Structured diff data
==========

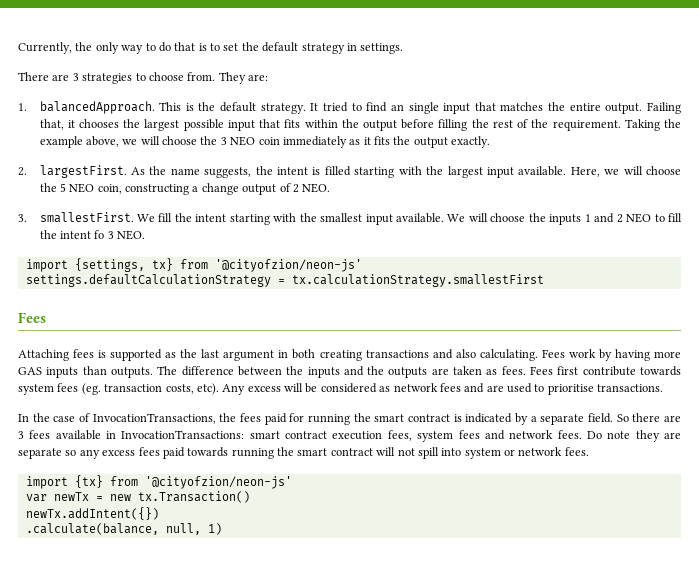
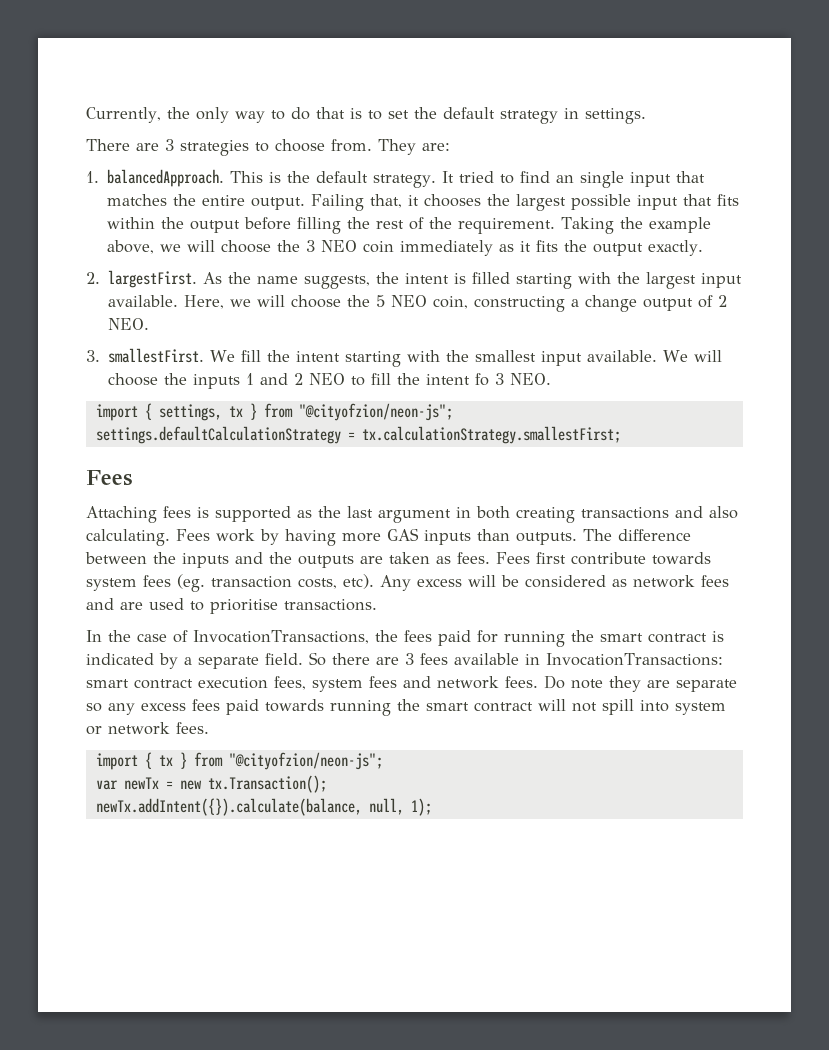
- import {settings, tx} from '@cityofzion/neon-js'
+ import { settings, tx } from "@cityofzion/neon-js";
- settings.defaultCalculationStrategy = tx.calculationStrategy.smallestFirst
+ settings.defaultCalculationStrategy = tx.calculationStrategy.smallestFirst;
- import {tx} from '@cityofzion/neon-js'
+ import { tx } from "@cityofzion/neon-js";
- var newTx = new tx.Transaction()
- newTx.addIntent({})
- .calculate(balance, null, 1)
+ var newTx = new tx.Transaction();
+ newTx.addIntent({}).calculate(balance, null, 1);

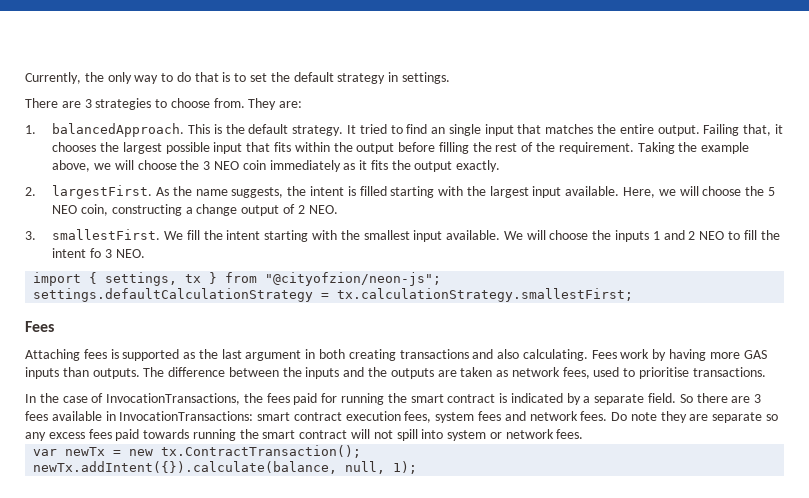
- The difference between the inputs and the outputs are taken as fees. Fees first contribute towards system fees (eg. transaction costs, etc). Any excess will be considered as network fees and are used to prioritise transactions.
+ The difference between the inputs and the outputs are taken as network fees, used to prioritise transactions.
- import { tx } from "@cityofzion/neon-js";
- var newTx = new tx.Transaction();
+ var newTx = new tx.ContractTransaction();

==========

Instructions for the task — Using the entries above, say how many lines include the word "fees", with no other output.

Written response — 2